After all of these are done, you are ready to sign up for your account.

Now in dashboard we will render the User name using

const {user} = useAuth();

so that after we sign In we can see the user name in the dashboard.

we can just add this line wherever we want to show the user name in our app.

<p>Welcome, {user?.name}!</p>

something like this. and it will appear.

Logout

To sign Out the user, you can use the signOut method from the Authingo React SDK. You can create a simple logout button in the dashboard page that calls the handleLogout function when clicked.

import the authClient and useRouter from Next.js in your dashboard page:

import { authClient } from "@/lib/auth-client";import { useRouter } from "next/navigation";

Make handleLogout function to log out the user and redirect to the landing page:

const handleLogout = async () => {  await authClient.signOut();  router.push("/");};

Protecting routes

Now we make the dashboard page protected, so that only authenticated users can access it. We will use the useAuth hook to read the current user and loading state from the Authingo React SDK to check if the user is authenticated, and if not we will redirect them to the landing page.

import {useEffect} from "react";import { authClient } from "../lib/auth-client";import { useAuth } from "@authingo/react";import { useRouter } from "next/navigation";

then we check if the user is authenticated in a useEffect hook and redirect if not:

const router = useRouter(); const {user, isLoading} = useAuth();useEffect(() => {  if (!isLoading && !user) {    router.push("/");  }}, [user, isLoading, router]);

and your dashboard page is now protected! Only authenticated users will be able to access it, and unauthenticated users will be redirected to the landing page.

Protecting API routes

Protecting API routes is simple with Authingo. For this guide, we will protect a /api/me route that returns the current authenticated user's information.

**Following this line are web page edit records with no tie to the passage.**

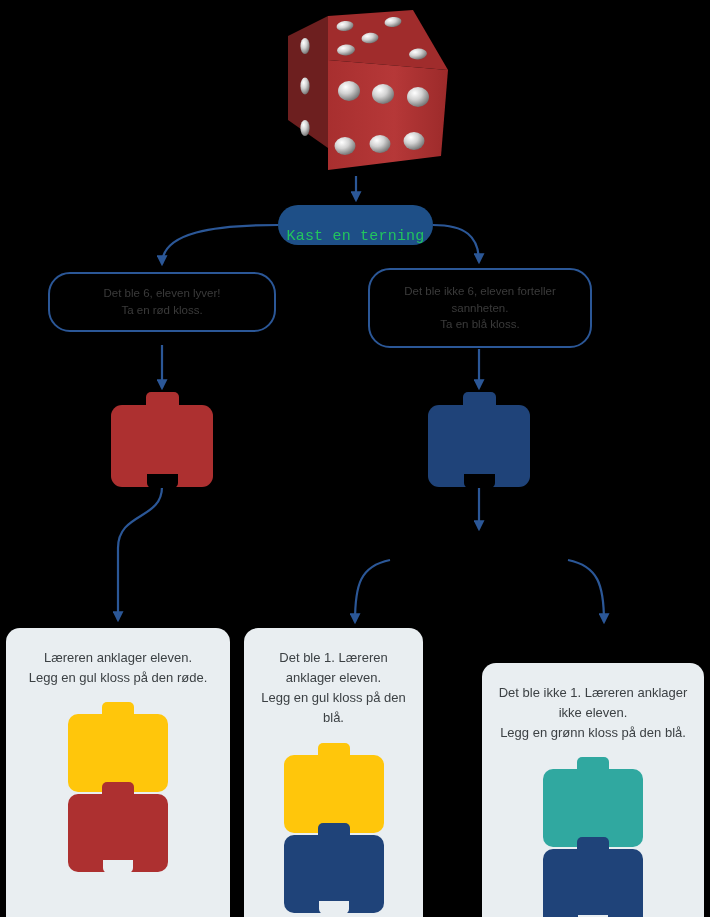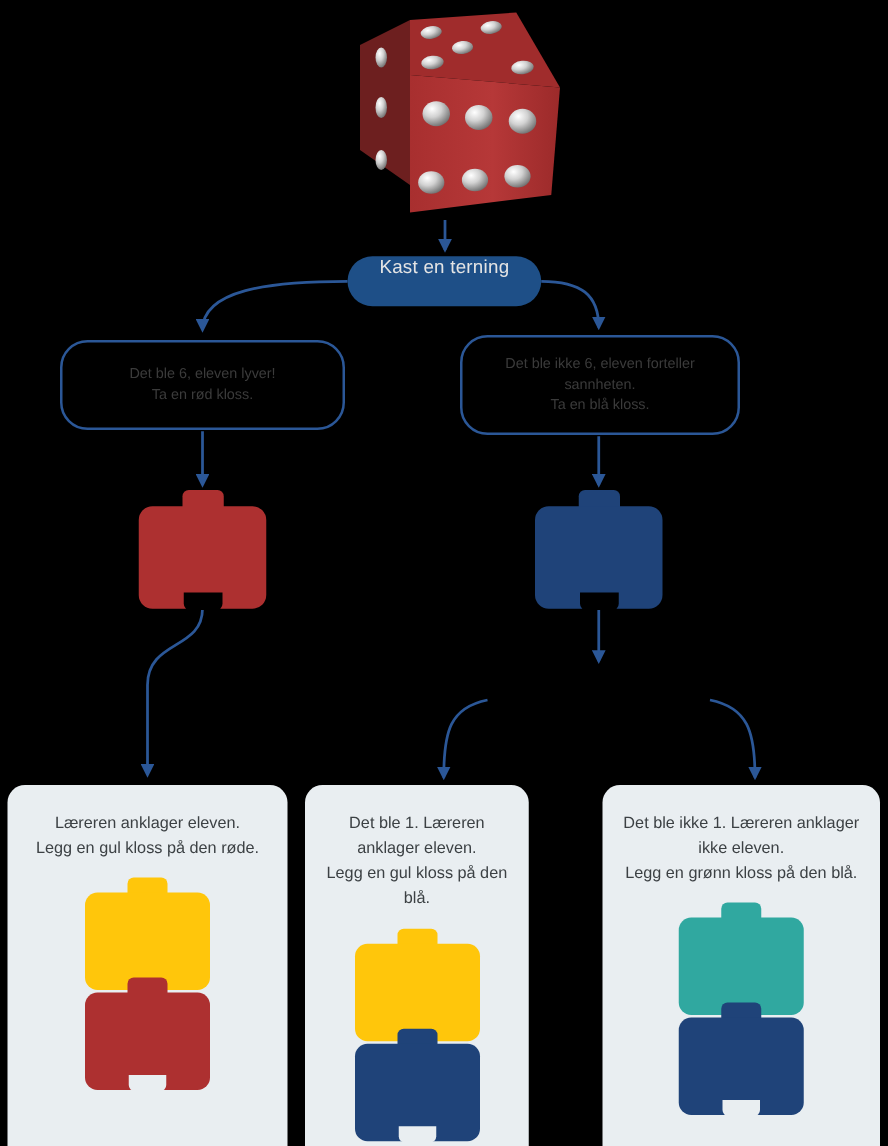--- a/index.html
+++ b/index.html
@@ -18,12 +18,13 @@
   .pill {
     position: absolute;
     background: #1e4f87;
-    color: #e5e5e5;
+    color: #22c55e;
     border-radius: 40px;
-    display: flex; align-items: flex-start; justify-content: center;
+    display: flex; align-items: flex-end; justify-content: center;
     font-size: 15px;
     letter-spacing: .2px;
     white-space: nowrap;
+    font-family: Liberation Mono, monospace;
   }
   #pill-roll   { left: 278px; top: 205px; width: 155px; height: 40px; }
   #pill-reroll { left: 390px; top: 533px; width: 178px; height: 38px; }

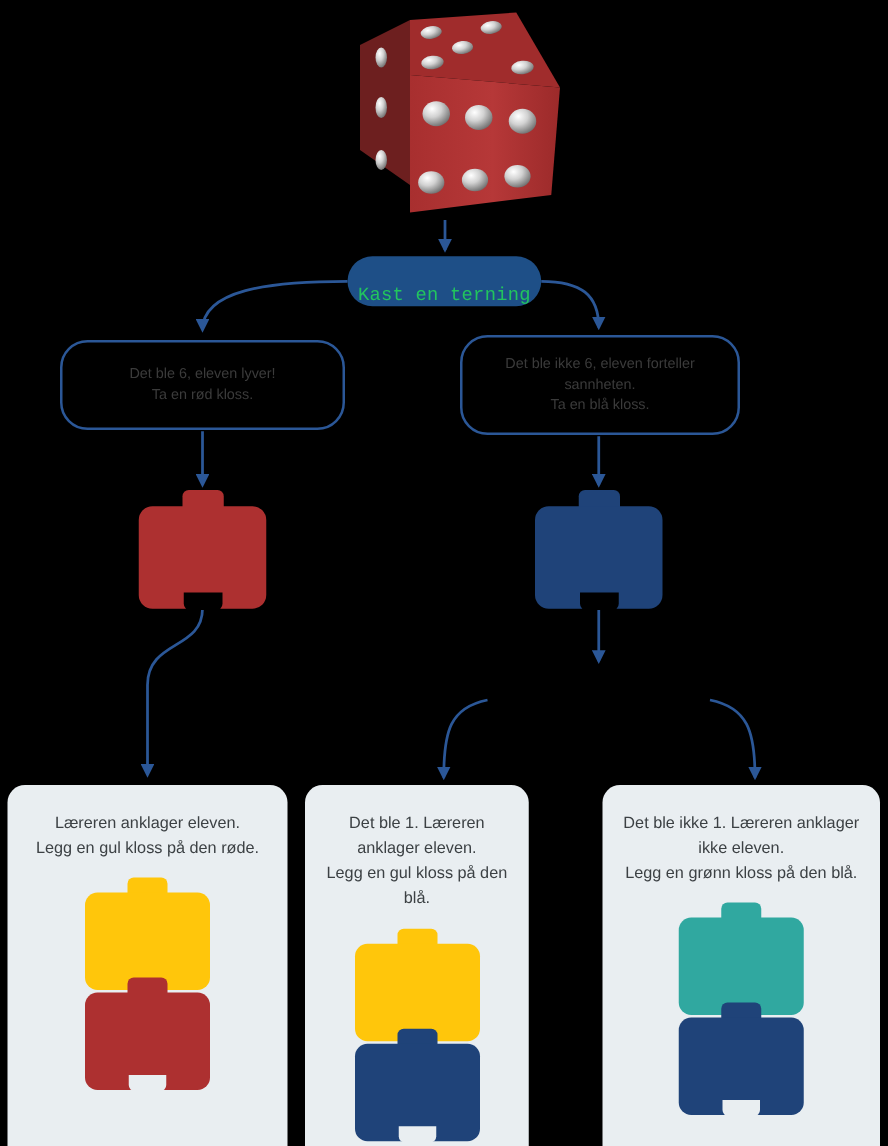--- a/index.html
+++ b/index.html
@@ -41,7 +41,7 @@
     line-height: 1.45;
     padding: 6px 12px;
   }
-  #obox-left  { left: 48px;  top: 272px; width: 228px; height: 72px; }
+  #obox-left  { left: 48px;  top: 272px; width: 228px; height: 60px; }
   #obox-right { left: 368px; top: 268px; width: 224px; height: 80px; }
 
   

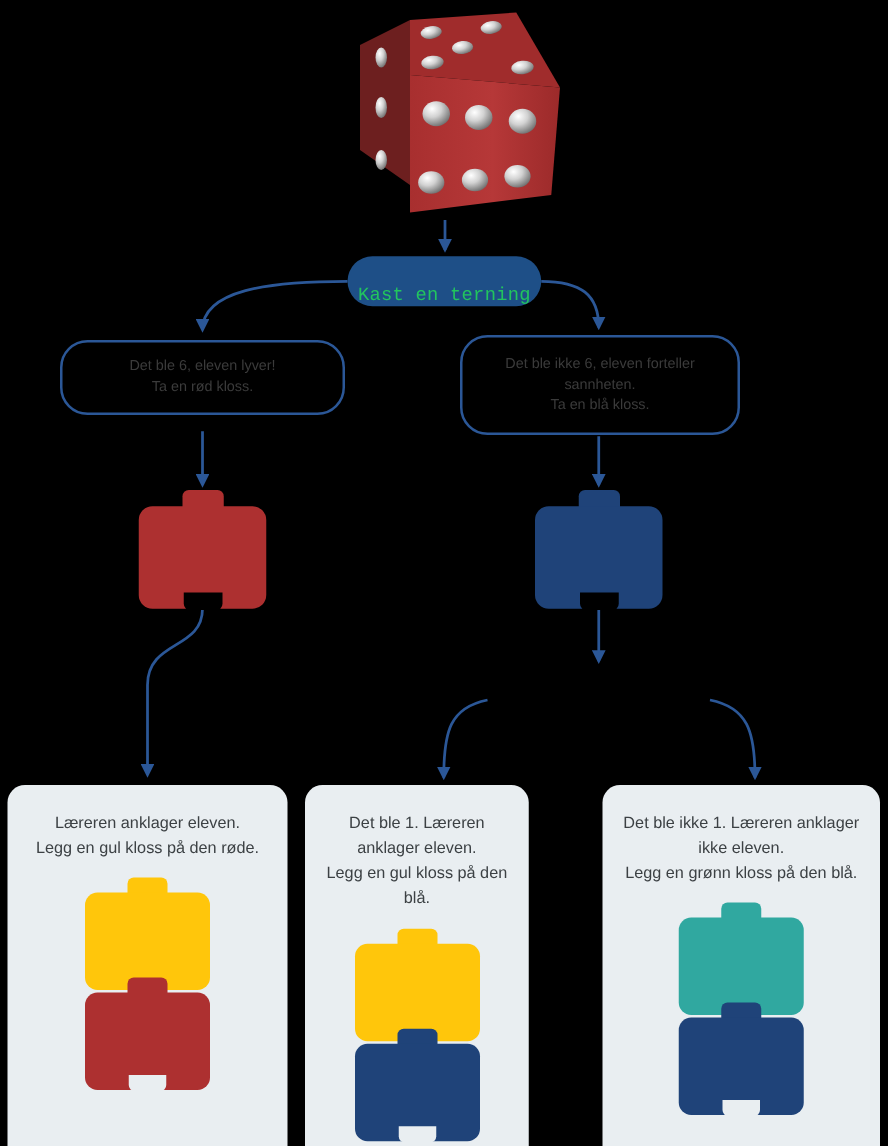--- a/index.html
+++ b/index.html
@@ -58,7 +58,7 @@
   }
   #card-1 { left: 6px;   width: 224px; }
   #card-2 { left: 244px; width: 179px; }
-  #card-3 { left: 482px; width: 222px; }
+  #card-3 { left: 482px; width: 222px; margin-top: 35px; }
   .card-text {
     color: #3c4144;
     font-size: 13px;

Authingo checks the HttpOnly session cookie sent by the browser. If the session is valid, the request continues and the user is added to the request context. If the session cookie is missing, invalid, or expired, Authingo returns a 401 Unauthorized response.

in main.go:

These packages should be imported at the top of the file:

import (	"encoding/json"	"net/http"	"github.com/binit2-1/authingo")

then add the following handler for the /api/me route:

mux.Handle("/api/me", auth.RequireAuth(http.HandlerFunc(func(w http.ResponseWriter, r *http.Request) {	user, ok := r.Context().Value(authingo.UserContextKey).(*authingo.User)	if !ok {		http.Error(w, "Unauthorized", http.StatusUnauthorized)		return	}	w.Header().Set("Content-Type", "application/json")	json.NewEncoder(w).Encode(map[string]any{		"user": user,	})})))

Here, auth.RequireAuth(...) wraps the /api/me handler. Before our handler runs, Authingo checks the session cookie and verifies the session from PostgreSQL. Once the session is valid, we can read the authenticated user from the request context.

Now, if you try to access /api/me from the browser or using a tool like Postman without being authenticated, you will get a 401 Unauthorized response. But if you are signed in and have a valid session cookie, you will get a JSON response with the user's information.

I will showcase this using Curl and a cookie jar file that stores the session cookie after signing in.

Videos

Here are two quick demos of the complete flow.

The first video shows the frontend flow: signing up, signing in, entering the protected dashboard, refreshing the page, and signing out.

The second video tests the protected /api/me route with curl. We first call the route without a session and get 401 Unauthorized, then sign in with curl, store the session cookie in a cookie jar, call /api/me successfully, sign out, and confirm the route is protected again.

Conclusion

Voila your authentication system is ready in your Next.js + Go app with Authingo! You have a secure authentication flow with a Go backend, PostgreSQL sessions, HttpOnly cookies, and a Next.js frontend using the Authingo React SDK.